What needs to be done:
Write out, as an exact transcription, the line that has "New Balance 2002R" and each line after it through the end of the data below.
•••••
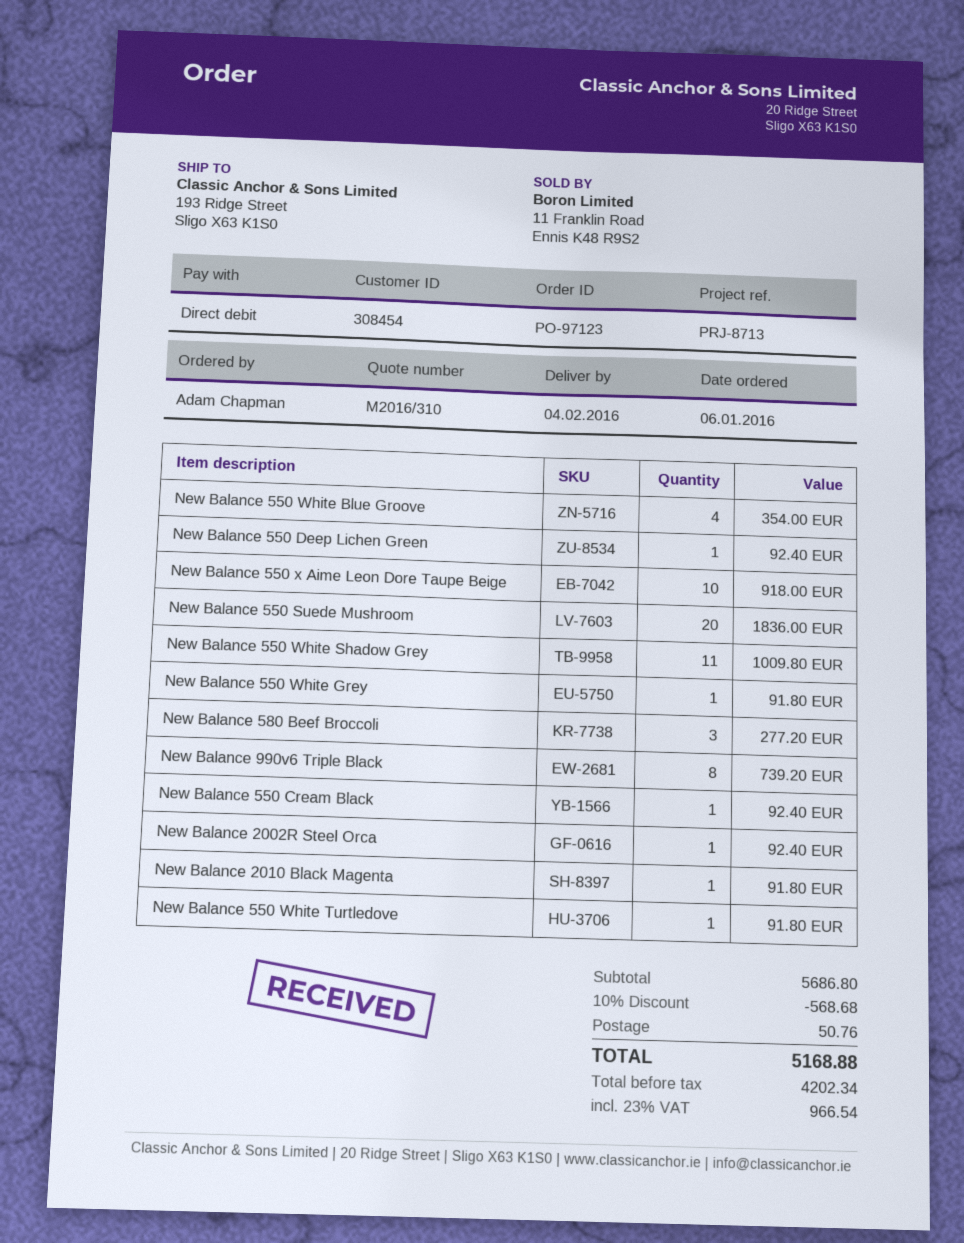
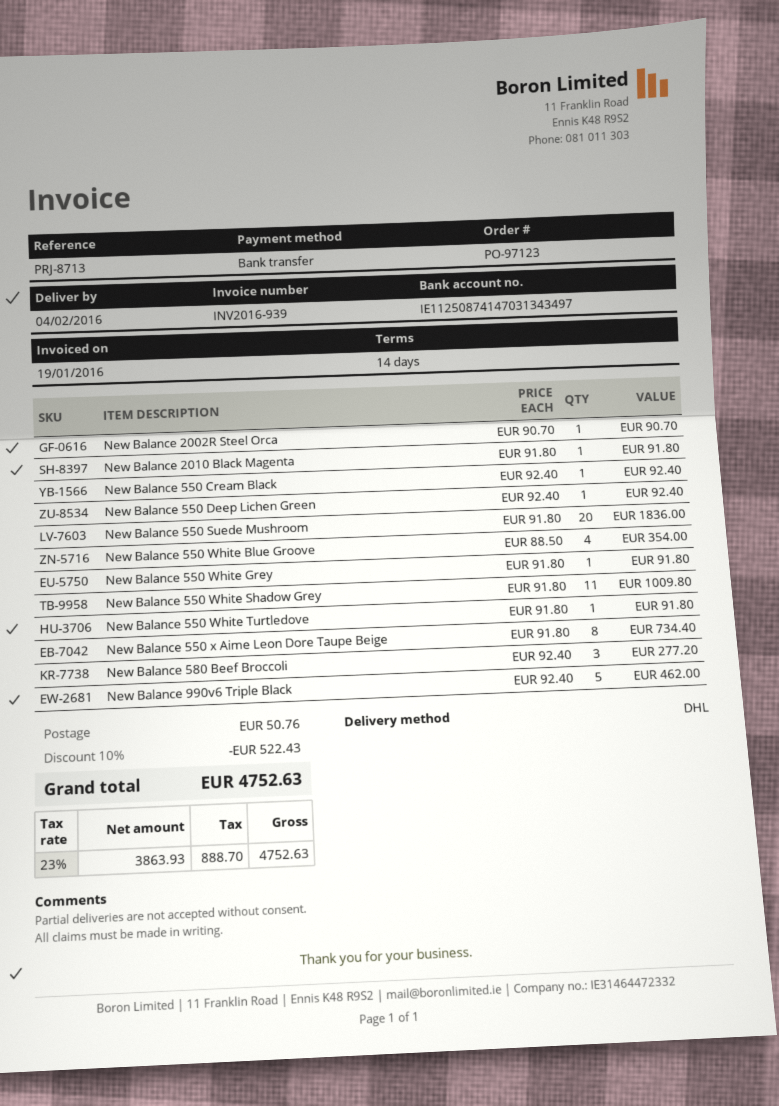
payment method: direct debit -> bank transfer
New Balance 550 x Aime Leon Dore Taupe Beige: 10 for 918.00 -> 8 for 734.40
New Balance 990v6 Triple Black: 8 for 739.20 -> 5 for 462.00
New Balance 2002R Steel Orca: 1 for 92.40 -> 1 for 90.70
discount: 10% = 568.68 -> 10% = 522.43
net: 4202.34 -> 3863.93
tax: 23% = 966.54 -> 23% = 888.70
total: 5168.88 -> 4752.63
•••••
Result of the exercise:
New Balance 2002R Steel Orca: 1 for 92.40 -> 1 for 90.70
discount: 10% = 568.68 -> 10% = 522.43
net: 4202.34 -> 3863.93
tax: 23% = 966.54 -> 23% = 888.70
total: 5168.88 -> 4752.63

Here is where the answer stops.